The other limits rarely need tuning. The defaults are designed to handle real-world captures while rejecting pathological inputs.
Symlink rejection
By default, symlinked input files are rejected to prevent path-traversal attacks on shared CI runners. If you need to process a symlinked file:
mitm2openapi discover \
-i /path/to/symlinked-capture.flow \
-o templates.yaml \
-p "https://api.example.com" \
--allow-symlinks
Fixed per-field limits
These limits are applied unconditionally and cannot be changed via CLI flags:
| Field | Cap | Behaviour when exceeded |
|---|---|---|
| Header name | 8 KiB | Header dropped (other headers still processed) |
| Header value | 64 KiB | Value truncated to cap |
| Form fields per request | 1,000 | Excess fields ignored |
| URL scheme | http / https only | Non-HTTP flows silently skipped |
| Port number | 1 -- 65,535 | Out-of-range port drops the request |
| HTTP status code | 100 -- 599 | Invalid codes treated as no response |
UTF-8 validation
Identity fields (scheme, host, path, method, header names) require valid UTF-8. Flows with non-UTF-8 identity bytes are skipped to prevent data aliasing through replacement-character collisions.

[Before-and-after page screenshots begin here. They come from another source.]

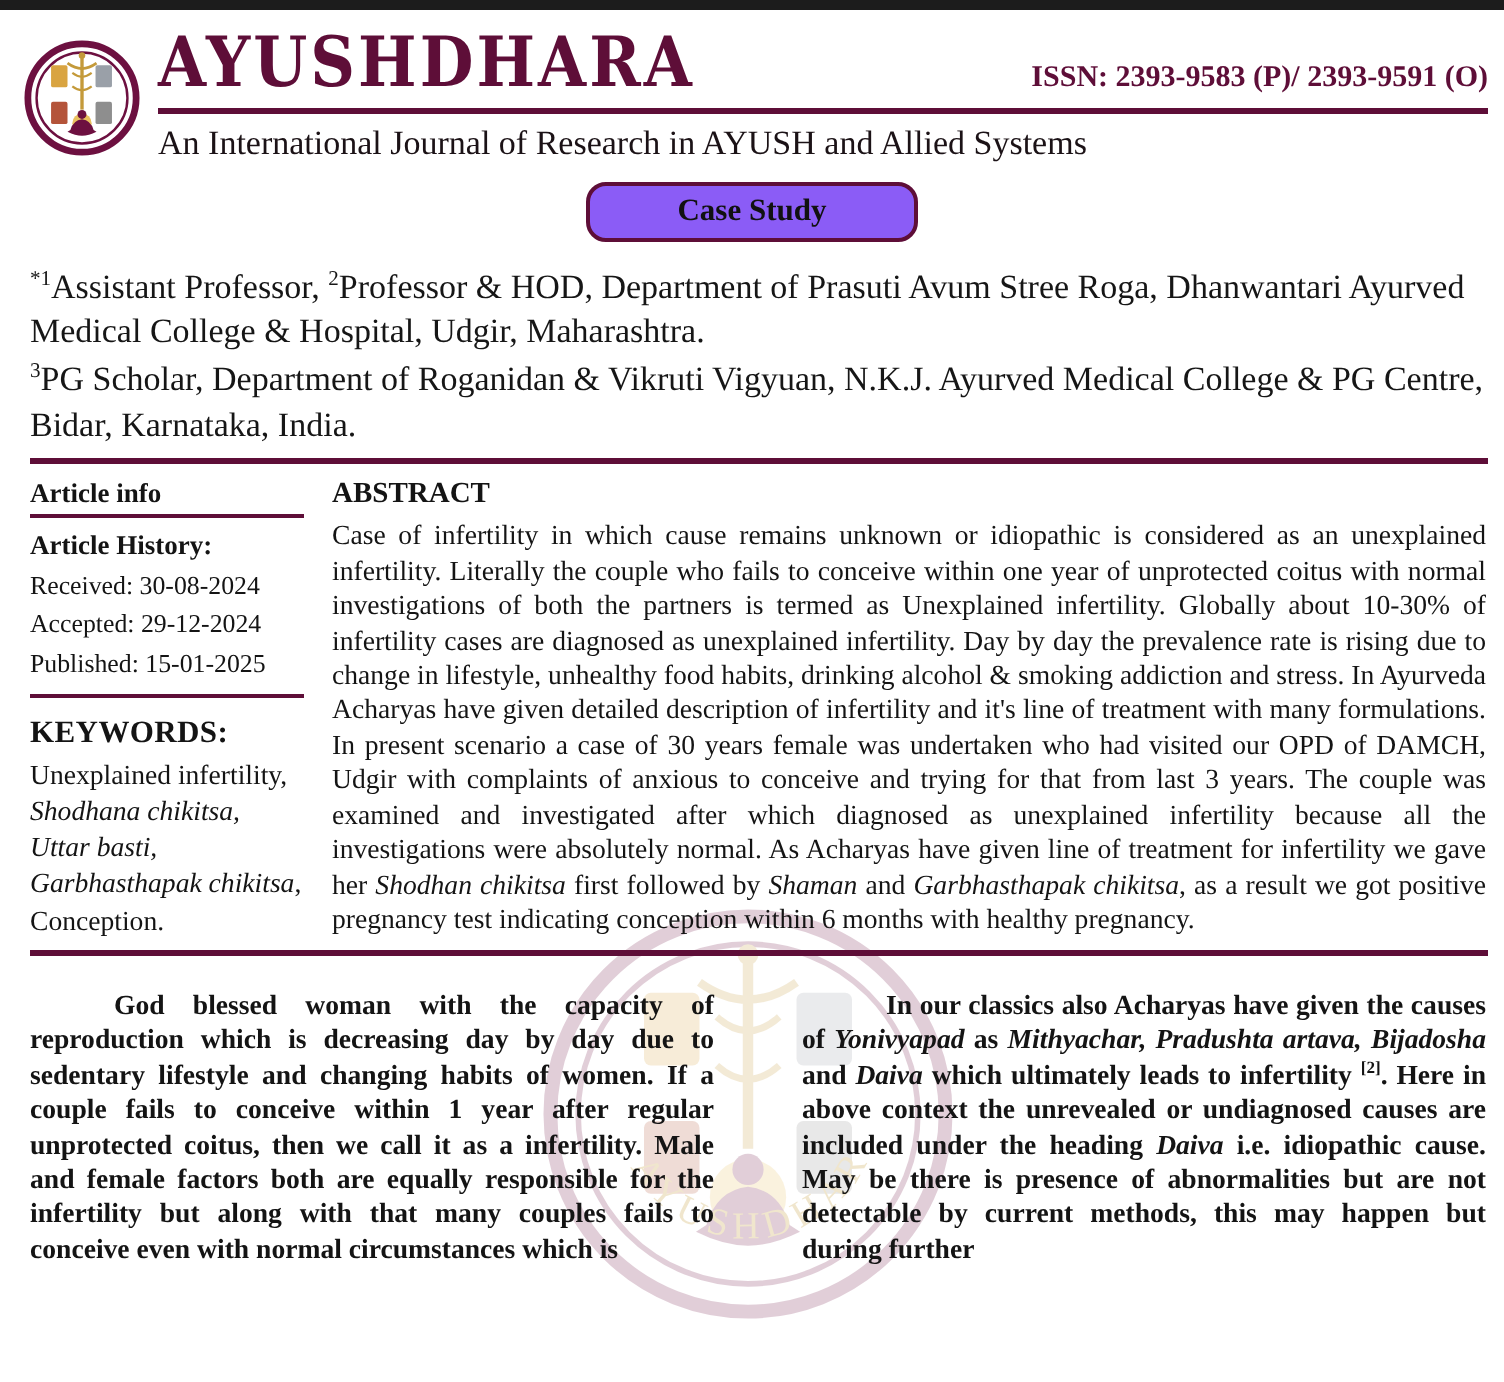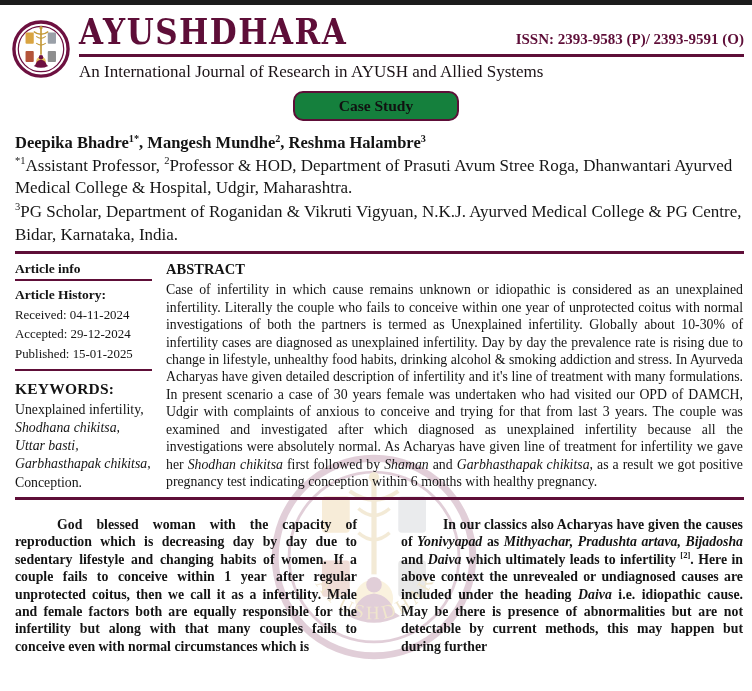--- a/index.html
+++ b/index.html
@@ -33,7 +33,7 @@
   .badge{
     display:inline-block;border:2.5px solid #5e0e38;border-radius:10px;
     padding:4px 44px;font-weight:bold;font-size:15.5px;color:#111;
-    background:#15803d;
+    background:#8b5cf6;
   }
   
   .title-block{margin:12px 10px 0 15px;}

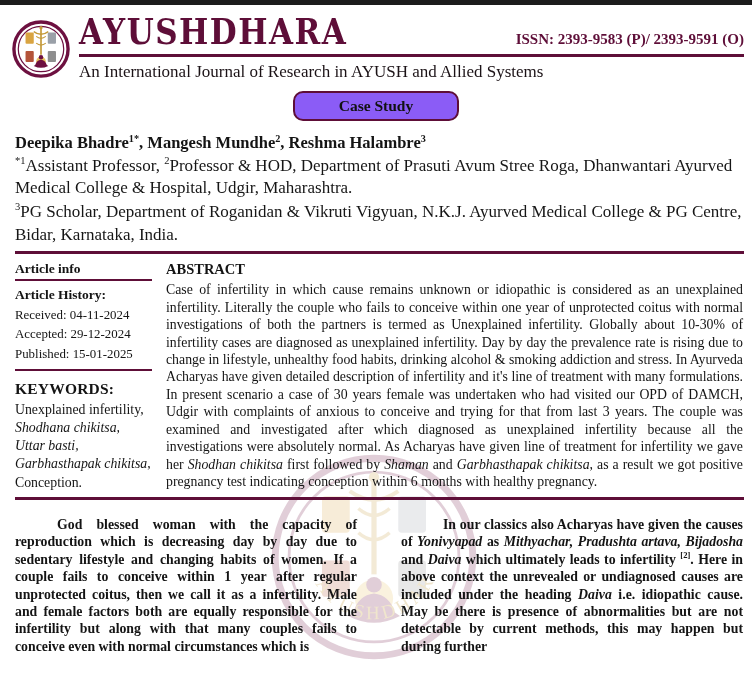--- a/index.html
+++ b/index.html
@@ -129,7 +129,6 @@
     </div>
 
     <div class="title-block">
-      <div class="authors"><span>Deepika Bhadre</span><sup>1*</sup><span>, Mangesh Mundhe</span><sup>2</sup><span>, Reshma Halambre</span><sup>3</sup></div>
       <div class="affil"><sup>*1</sup><span>Assistant Professor, </span><sup>2</sup><span>Professor &amp; HOD, Department of Prasuti Avum Stree Roga, Dhanwantari Ayurved Medical College &amp; Hospital, Udgir, Maharashtra.</span></div>
       <div class="affil"><sup>3</sup><span>PG Scholar, Department of Roganidan &amp; Vikruti Vigyuan, N.K.J. Ayurved Medical College &amp; PG Centre, Bidar, Karnataka, India.</span></div>
     </div>

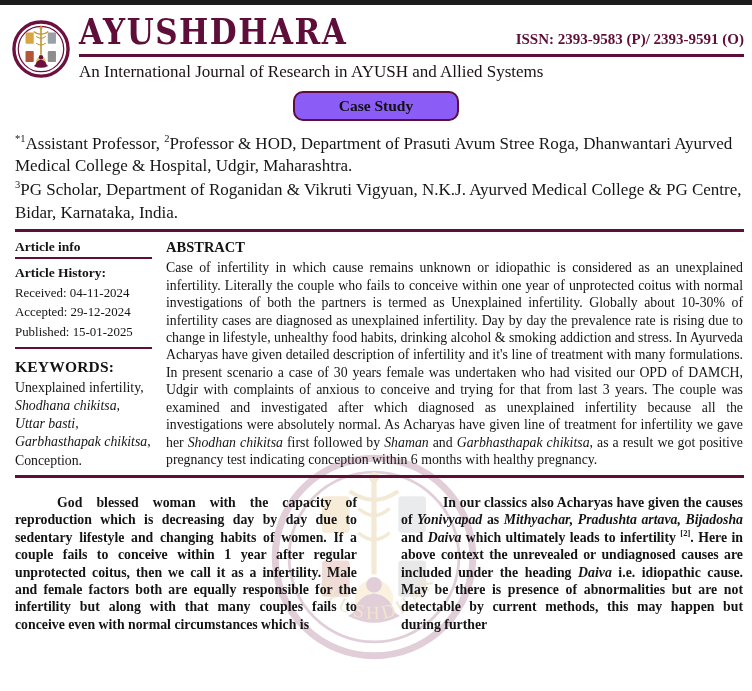--- a/index.html
+++ b/index.html
@@ -140,7 +140,7 @@
         <div class="ai-head">Article info</div>
         <div class="ai-group">
           <div class="ai-sub">Article History:</div>
-          <div class="ai-line">Received: 04-11-2024</div>
+          <div class="ai-line">Received: 30-08-2024</div>
           <div class="ai-line">Accepted: 29-12-2024</div>
           <div class="ai-line">Published: 15-01-2025</div>
         </div>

Control characters (0x00--0x1F, 0x7F) in paths are stripped automatically.
Streaming and memory
Both mitmproxy flow files and HAR files are processed incrementally. Memory usage stays bounded regardless of input size — there is no need to load the entire capture into memory.
Peak RSS is proportional to the size of the largest single flow in the capture, not the total file size. For typical captures, expect 5--15 MB of memory usage.
When limits fire
When a per-field limit is exceeded (header too large, body too large, form fields over cap), the affected field is skipped or truncated and processing continues with the remaining data.
When a tnetstring parse error occurs, the iterator halts and the rest of the file is not processed — valid flows parsed before the error are still emitted. There is no resync because binary payloads can contain bytes that mimic valid length prefixes.
In both cases a warn-level log message is emitted with details.
Use strict mode to treat these warnings as errors, or processing reports to capture them as structured data.